Sai Krishna
Sai Krishna

Reputation: 221

Can I program to chose a free CPU, I have multiple, to run my shell script?

I have a shell script. In that script I am starting 6 new processes. My system has 4 CPUs. If I run the shell script the new processes spawned are automatically allocated to the one of the CPUs by default by the operating system. Now, I want to reduce the total time of running of my script. Is there a way that I can check a processor's free utilization and then chose one to run my process?

I do not want to run a process on a CPU which is >75% utilized. I would wait instead and run on a CPU which is <75% utilized.

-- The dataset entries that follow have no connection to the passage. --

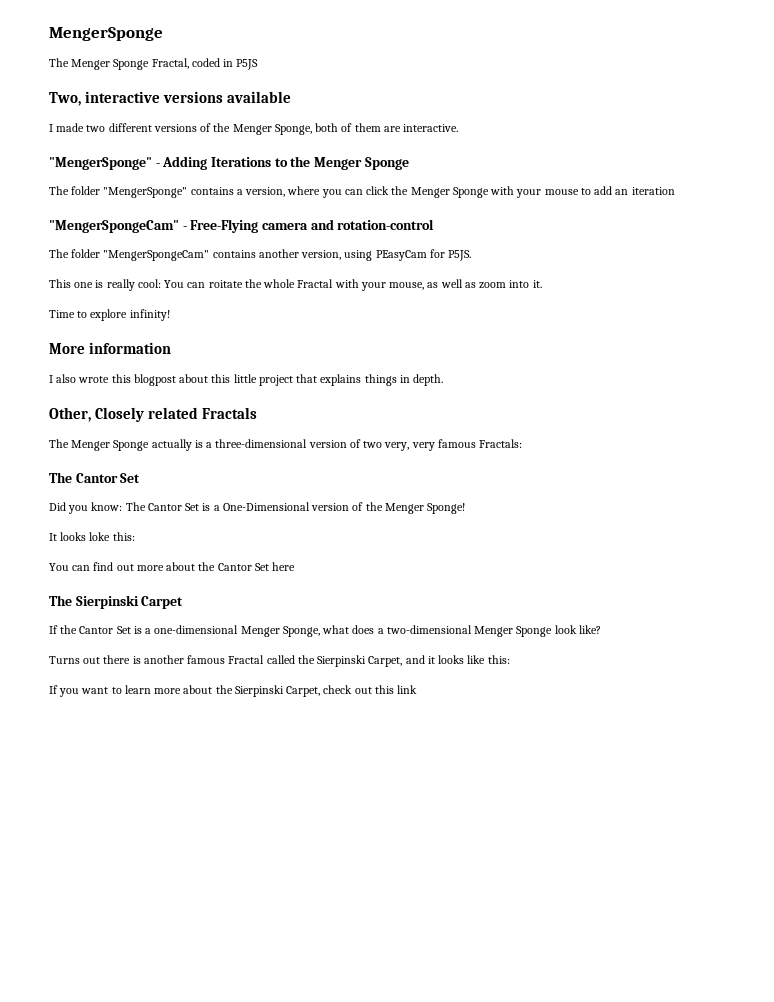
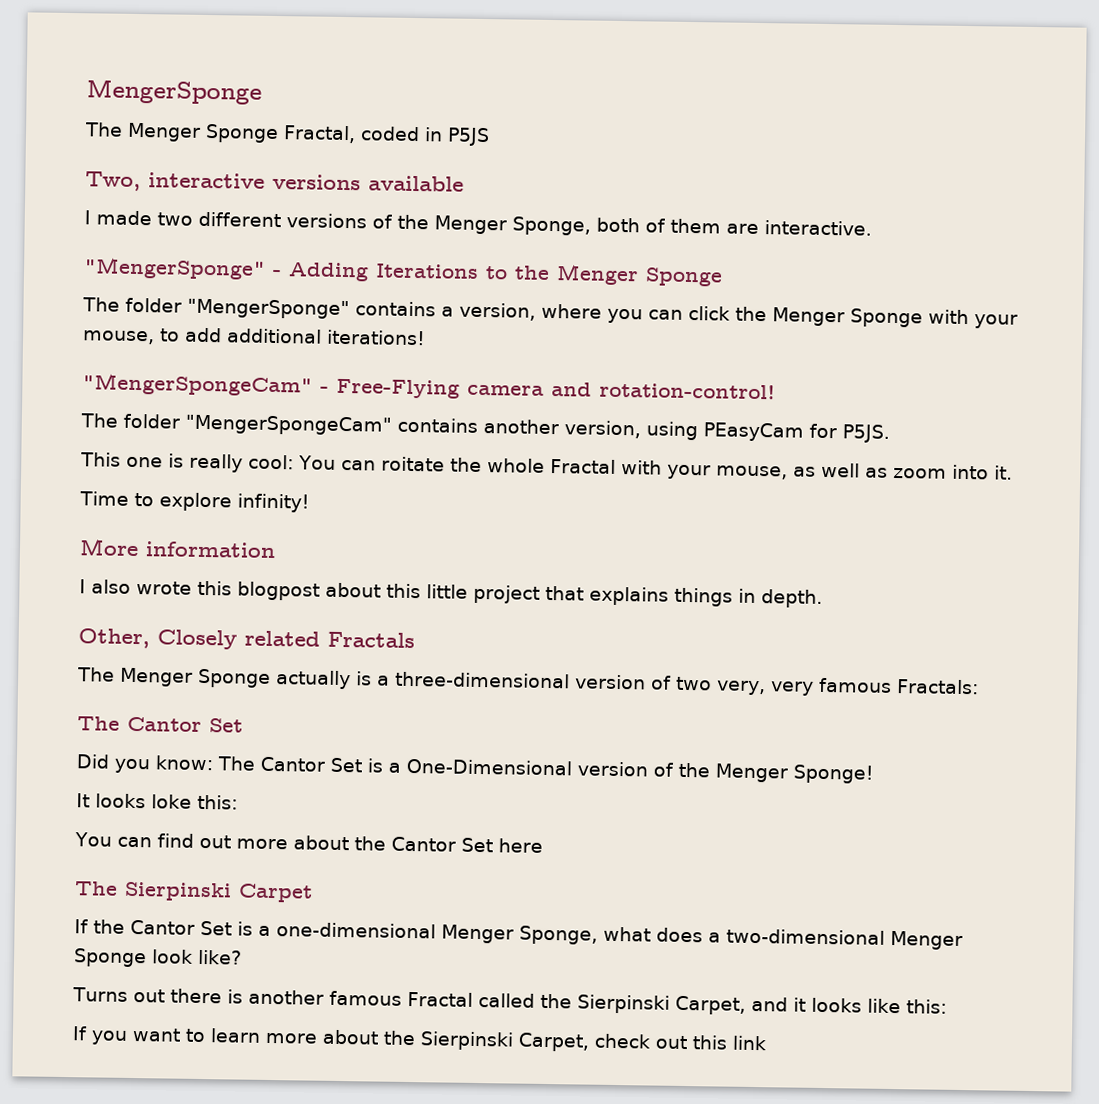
- The folder "MengerSponge" contains a version, where you can click the Menger Sponge with your mouse to add an iteration
+ The folder "MengerSponge" contains a version, where you can click the Menger Sponge with your mouse, to add additional iterations!
- "MengerSpongeCam" - Free-Flying camera and rotation-control
+ "MengerSpongeCam" - Free-Flying camera and rotation-control!

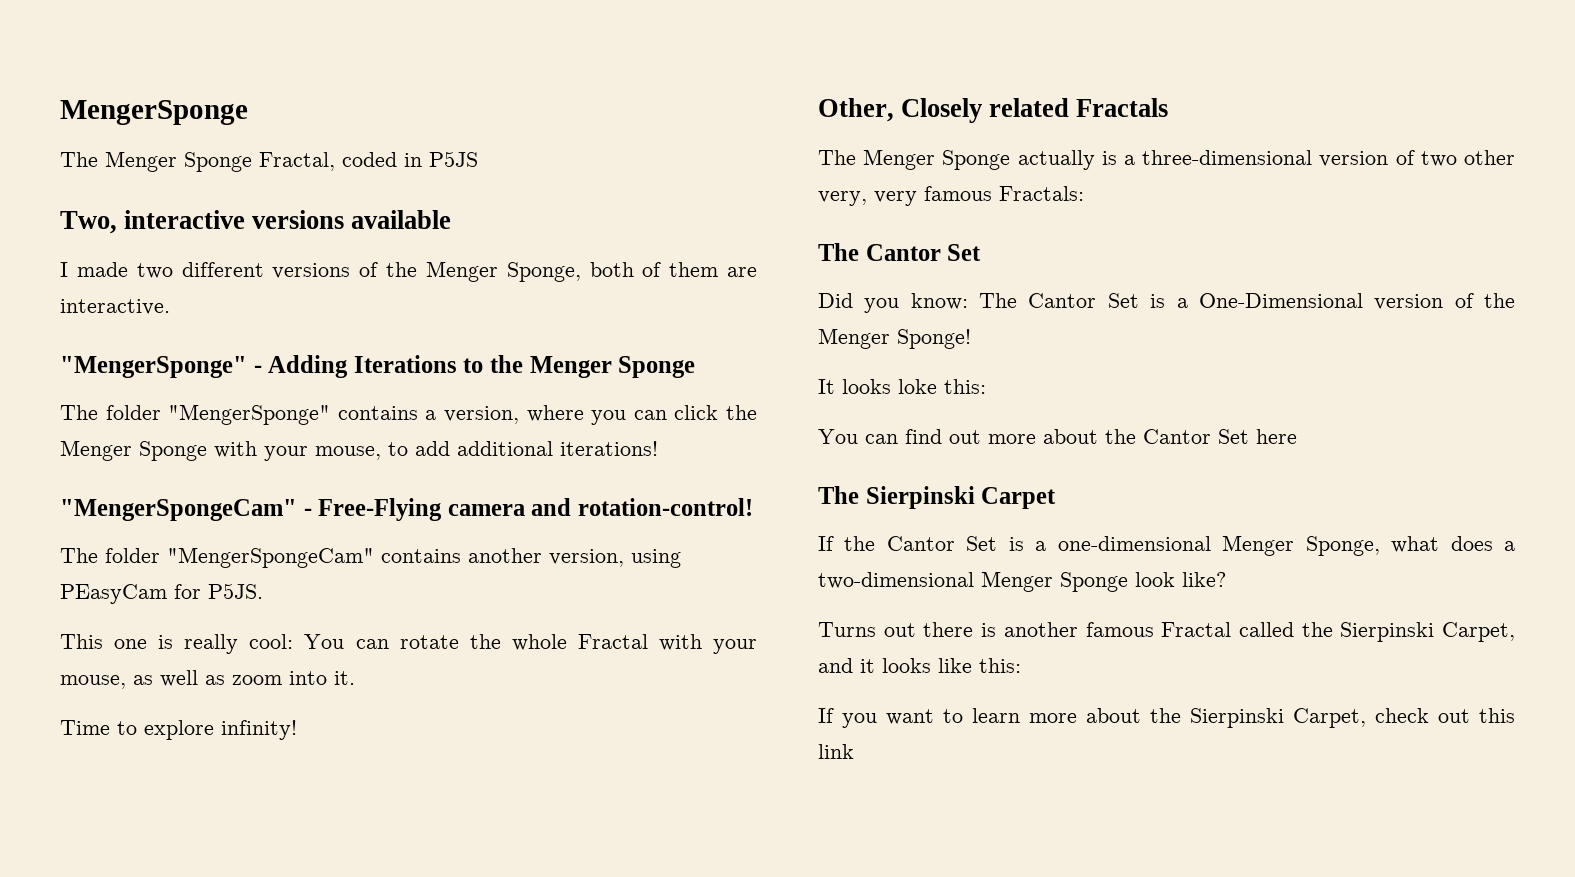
- This one is really cool: You can roitate the whole Fractal with your mouse, as well as zoom into it.
+ This one is really cool: You can rotate the whole Fractal with your mouse, as well as zoom into it.
- More information
- I also wrote this blogpost about this little project that explains things in depth.
- The Menger Sponge actually is a three-dimensional version of two very, very famous Fractals:
+ The Menger Sponge actually is a three-dimensional version of two other very, very famous Fractals:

I need to program my script in such a way that it should check the 4 CPUs' utilization and then run the process on the chosen CPU.

Can someone please help me with an example?

Upvotes: 5

Views: 248

Answers (2)

hek2mgl
hek2mgl

Reputation: 158160

You can tell the scheduler that a certain CPU should be used, using the taskset command:

taskset -c 1 process

will tell the scheduler that process should run on CPU1.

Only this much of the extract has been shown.